Down the stretch.
by Jennifer Cook
Just north of our ’hoods, in Saratoga Springs, where horses regularly sell for more than homes and my hometown, we don’t really like to think about what happens to Thoroughbreds after their racing careers
are over. We love to think about the magnificent creatures when they’re two, three and four years old—when a particularly speedy trip around the legendary Saratoga Race Course track could win us big bucks—but once they pass their prime racing age…Poof! They’re gone from our minds.
But just because we don’t think about it, doesn’t mean that an ugly reality doesn’t exist: Roughly
7,500 American Thoroughbreds are sent to slaughter every year. And that’s just a small fraction of the 30,000 total horses that meet the same gruesome fate.
“Ending horse slaughter was the reason I founded Equine Advocates 26 years ago,” says Susan Wagner, who currently cares for 81 equines at her 140-acre sanctuary in Chatham. One such equine is CJ, a Thoroughbred formerly known as Jay W, who was purchased for $100,000 at the Keeneland Sales as a yearling nearly two decades ago. That’s right—though Thoroughbreds typically only race for a handful of years, they can live to be 25 or 30. That $100K didn’t necessarily pay off for the buyer, and Jay W was retired after an unimpressive 18-race career. It’s unclear where he went for the next decade and a half, but in 2021 Wagner caught wind that he was in a kill pen. “He presumably went from home to home,” she says. “Horses end up trading hands seven to eight times and then usually end up at auction, which is what happened to him. He was just hours from being shipped to México.”
Wagner and Equine Advocates got to CJ just in time, and the horse has found his forever home in Columbia County; unlike some Thoroughbred aftercare organizations, Equine Advocates doesn’t adopt horses out. And also, unlike other organizations that only take in horses or Thoroughbreds in particular, Equine Advocates takes in all equines—horses, ponies, donkeys and mules—including those that aren’t necessarily headed for slaughter but are being neglected or abused.

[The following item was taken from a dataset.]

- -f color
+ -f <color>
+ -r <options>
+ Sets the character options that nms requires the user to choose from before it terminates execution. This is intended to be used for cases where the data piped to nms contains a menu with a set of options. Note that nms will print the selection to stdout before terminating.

“We’ve got a donkey who was locked in a stall for the first nine years of its life,” Wagner says. “We have PMU mares from Canada that were basically treated like drug machines. We have a Thoroughbred named Joey that won more than a quarter of a million dollars and then ended up in the hands of someone who was starving him to death—and I literally mean he was about a week away from dying from starvation.”
Another Equine Advocates resident is Zack, a 2,000-pound Belgian Draft Horse that was seized by police in a cruelty raid. Because of the neglect he suffered, he developed a serious disease in all four feet called canker, which many veterinarians and farriers can’t treat. Not about to take “no” for an answer, Wagner brought in world-famous equine podiatrist Ric Redden to perform somewhat of a miracle on Zack, who’s been canker-free for five months. “We consider these horses part of our family,” she says emphatically. “Once we get them, we do what we need to do in order to keep them well.”

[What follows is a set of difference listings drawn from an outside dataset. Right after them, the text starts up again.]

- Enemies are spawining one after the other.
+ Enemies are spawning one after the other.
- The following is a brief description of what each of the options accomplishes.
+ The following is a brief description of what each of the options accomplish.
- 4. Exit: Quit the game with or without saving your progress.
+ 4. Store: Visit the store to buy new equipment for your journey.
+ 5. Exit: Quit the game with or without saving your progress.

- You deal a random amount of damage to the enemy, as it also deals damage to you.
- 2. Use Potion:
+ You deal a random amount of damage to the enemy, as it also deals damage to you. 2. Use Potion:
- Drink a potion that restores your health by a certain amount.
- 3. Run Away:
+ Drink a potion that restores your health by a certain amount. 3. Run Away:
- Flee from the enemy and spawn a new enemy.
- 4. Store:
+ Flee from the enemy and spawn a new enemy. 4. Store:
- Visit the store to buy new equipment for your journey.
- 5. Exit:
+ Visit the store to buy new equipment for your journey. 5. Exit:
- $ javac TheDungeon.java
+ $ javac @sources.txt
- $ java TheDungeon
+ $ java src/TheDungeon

And Equine Advocates isn’t alone in its noble (steed) work. In The Mountains region alone, there’s Old Chatham’s Little Brook Farm, which both cares for horses directly and oversees the care of horses that have been adopted out; Bloomingburg’s Equine Rescue, Inc., which specializes in critical care cases; and Richmond’s Berkshire HorseWorks, which utilizes many rescued horses in its equine-assisted therapy programs. “What’s good is we’re all a little bit different,” Wagner says of the other area rescue organizations. “Everybody has their own mission.”
For Equine Advocates, that mission is twofold: providing equines of all types with a forever home, and humane education through school field trips and open houses, which are held one Saturday a month from May through November. “Obviously, with little kids you’re not going to be talking about horse slaughter,” Wagner says. “But I fell in love with horses when I was three years old. There’s not a lot you really have to do to convince kids that horses are great.”
The same can be said of adults—one day spent watching the Thoroughbreds thunder around Saratoga’s fabled oval, and I was sold: Horses are worth saving. At any age.